**Exercise directions**. Please return the lines below verbatim, beginning at the one that has "font-size: 14px ->" and stopping after the one that has "text: 9,000 ->", and add no other lines.
.....
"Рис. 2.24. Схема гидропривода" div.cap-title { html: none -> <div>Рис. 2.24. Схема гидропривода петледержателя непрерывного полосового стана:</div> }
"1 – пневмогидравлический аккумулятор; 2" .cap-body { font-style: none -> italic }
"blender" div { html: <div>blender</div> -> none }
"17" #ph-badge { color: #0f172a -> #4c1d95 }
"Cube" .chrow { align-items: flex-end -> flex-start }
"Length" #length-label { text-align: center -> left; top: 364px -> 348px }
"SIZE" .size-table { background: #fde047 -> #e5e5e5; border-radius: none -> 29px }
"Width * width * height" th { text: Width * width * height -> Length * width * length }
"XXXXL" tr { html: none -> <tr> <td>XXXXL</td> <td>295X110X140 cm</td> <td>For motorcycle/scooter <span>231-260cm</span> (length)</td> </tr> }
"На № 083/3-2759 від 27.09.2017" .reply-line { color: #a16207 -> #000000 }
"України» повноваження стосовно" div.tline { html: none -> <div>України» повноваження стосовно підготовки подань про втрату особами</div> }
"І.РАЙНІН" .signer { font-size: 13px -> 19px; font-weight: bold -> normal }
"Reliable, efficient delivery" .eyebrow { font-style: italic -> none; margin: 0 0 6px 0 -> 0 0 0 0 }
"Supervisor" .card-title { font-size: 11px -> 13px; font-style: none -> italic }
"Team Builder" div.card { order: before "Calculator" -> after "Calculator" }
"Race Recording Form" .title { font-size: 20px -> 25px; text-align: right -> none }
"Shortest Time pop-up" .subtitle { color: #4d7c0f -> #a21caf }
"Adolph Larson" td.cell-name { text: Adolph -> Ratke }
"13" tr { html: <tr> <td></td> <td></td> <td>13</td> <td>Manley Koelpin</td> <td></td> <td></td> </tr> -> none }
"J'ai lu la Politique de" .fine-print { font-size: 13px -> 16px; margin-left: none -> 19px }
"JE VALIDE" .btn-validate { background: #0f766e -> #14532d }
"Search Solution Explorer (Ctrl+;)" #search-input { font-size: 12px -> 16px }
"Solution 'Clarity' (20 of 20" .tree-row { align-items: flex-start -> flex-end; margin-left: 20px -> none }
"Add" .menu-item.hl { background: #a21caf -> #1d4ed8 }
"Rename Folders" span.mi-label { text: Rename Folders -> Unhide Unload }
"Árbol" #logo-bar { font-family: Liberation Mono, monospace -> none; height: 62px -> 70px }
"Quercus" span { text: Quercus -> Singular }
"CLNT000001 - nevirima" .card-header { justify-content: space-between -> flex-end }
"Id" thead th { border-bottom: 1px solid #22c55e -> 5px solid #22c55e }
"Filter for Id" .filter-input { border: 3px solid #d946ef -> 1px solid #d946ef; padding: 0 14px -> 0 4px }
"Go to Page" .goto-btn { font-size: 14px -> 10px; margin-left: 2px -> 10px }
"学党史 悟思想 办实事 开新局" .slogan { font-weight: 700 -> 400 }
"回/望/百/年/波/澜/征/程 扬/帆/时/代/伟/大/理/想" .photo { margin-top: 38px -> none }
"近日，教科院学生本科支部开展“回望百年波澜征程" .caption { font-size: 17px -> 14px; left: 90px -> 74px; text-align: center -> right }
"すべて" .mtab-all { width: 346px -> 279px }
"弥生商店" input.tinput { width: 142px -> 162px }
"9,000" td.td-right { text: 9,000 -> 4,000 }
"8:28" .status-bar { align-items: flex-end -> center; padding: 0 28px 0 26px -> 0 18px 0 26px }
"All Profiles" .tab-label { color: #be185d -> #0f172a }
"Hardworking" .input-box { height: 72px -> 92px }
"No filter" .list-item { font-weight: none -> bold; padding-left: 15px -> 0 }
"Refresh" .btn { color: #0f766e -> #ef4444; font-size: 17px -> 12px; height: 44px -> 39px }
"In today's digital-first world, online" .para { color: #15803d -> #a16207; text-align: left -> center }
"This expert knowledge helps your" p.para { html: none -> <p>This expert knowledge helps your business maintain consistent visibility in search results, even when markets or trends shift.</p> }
.....
**Solved exercise**.
"Go to Page" .goto-btn { font-size: 14px -> 10px; margin-left: 2px -> 10px }
"学党史 悟思想 办实事 开新局" .slogan { font-weight: 700 -> 400 }
"回/望/百/年/波/澜/征/程 扬/帆/时/代/伟/大/理/想" .photo { margin-top: 38px -> none }
"近日，教科院学生本科支部开展“回望百年波澜征程" .caption { font-size: 17px -> 14px; left: 90px -> 74px; text-align: center -> right }
"すべて" .mtab-all { width: 346px -> 279px }
"弥生商店" input.tinput { width: 142px -> 162px }
"9,000" td.td-right { text: 9,000 -> 4,000 }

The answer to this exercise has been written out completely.